<<<<

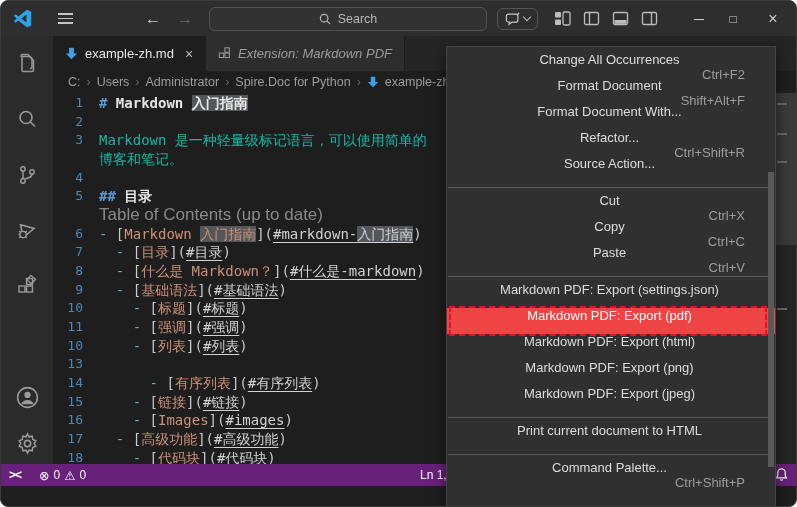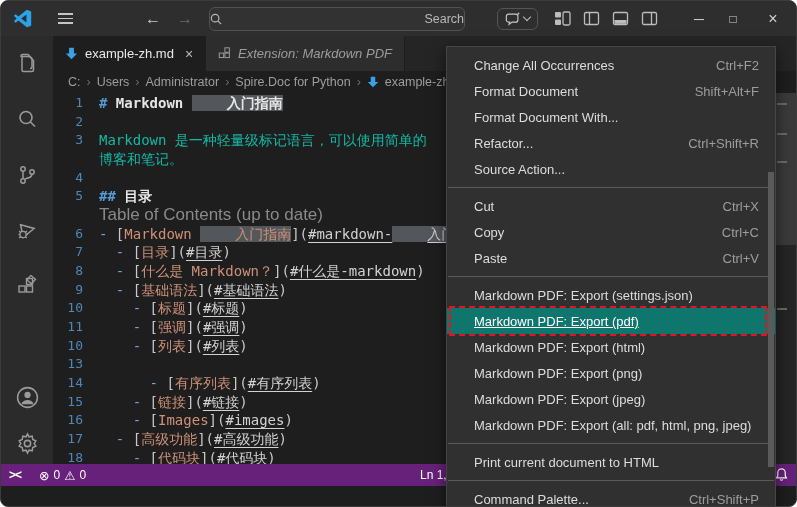"Search" .searchbox { justify-content: space-between -> center; width: 256px -> 278px }
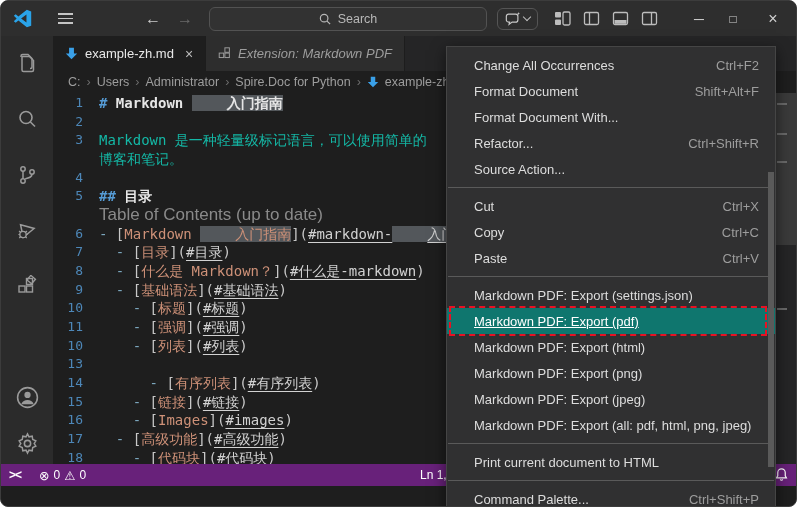"Change All Occurrences" .menu-item { flex-direction: none -> column; padding: 0 16px 0 27px -> 0 30px 0 27px }
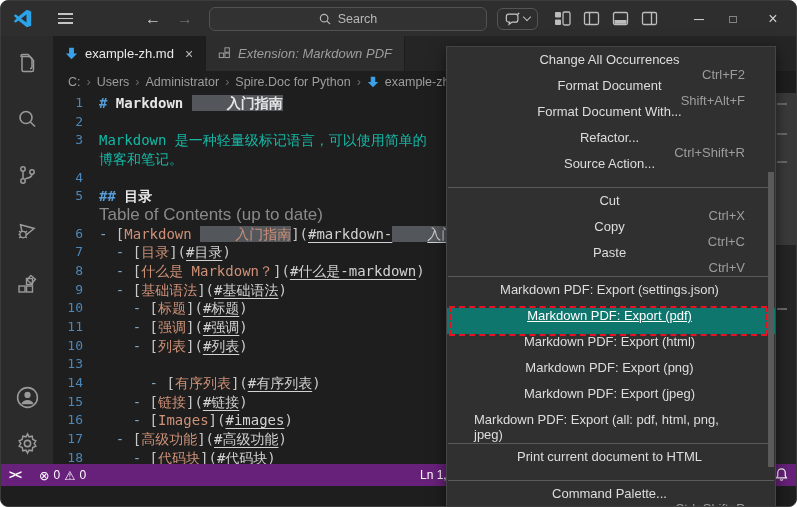"入门指南" .s-hl { padding-left: 35px -> none }
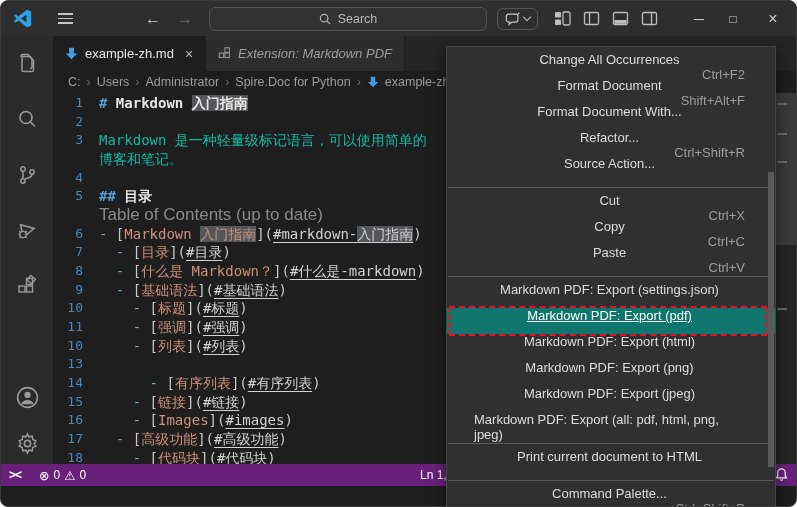"Markdown PDF: Export (pdf)" .menu-item.selected { background: #0f766e -> #ef4444; text-decoration: underline -> none }
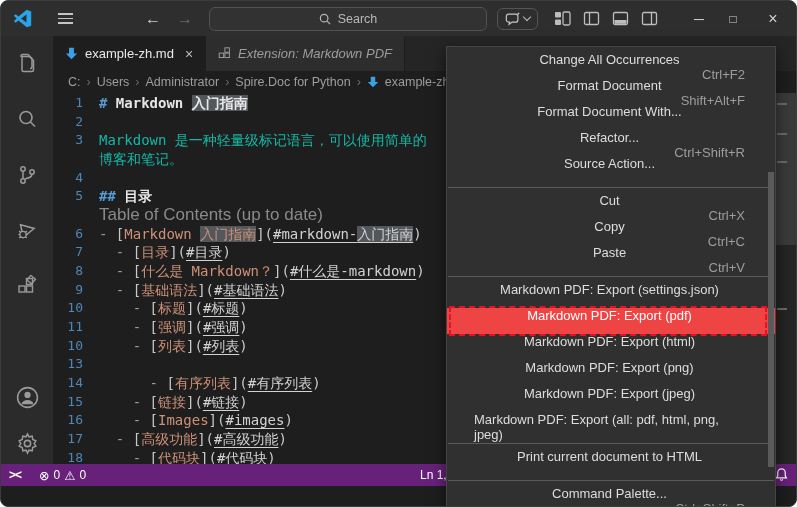"Markdown PDF: Export (all: pdf," div.menu-item { html: <div> <span>Markdown PDF: Export (all: pdf, html, png, jpeg)</span> </div> -> none }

>>>>

YOUR GOAL: Starting at the first entry above and ending at the last, write everything out exactly except the pictures.

ANSWER BOX:
"Search" .searchbox { justify-content: space-between -> center; width: 256px -> 278px }
"Change All Occurrences" .menu-item { flex-direction: none -> column; padding: 0 16px 0 27px -> 0 30px 0 27px }
"入门指南" .s-hl { padding-left: 35px -> none }
"Markdown PDF: Export (pdf)" .menu-item.selected { background: #0f766e -> #ef4444; text-decoration: underline -> none }
"Markdown PDF: Export (all: pdf," div.menu-item { html: <div> <span>Markdown PDF: Export (all: pdf, html, png, jpeg)</span> </div> -> none }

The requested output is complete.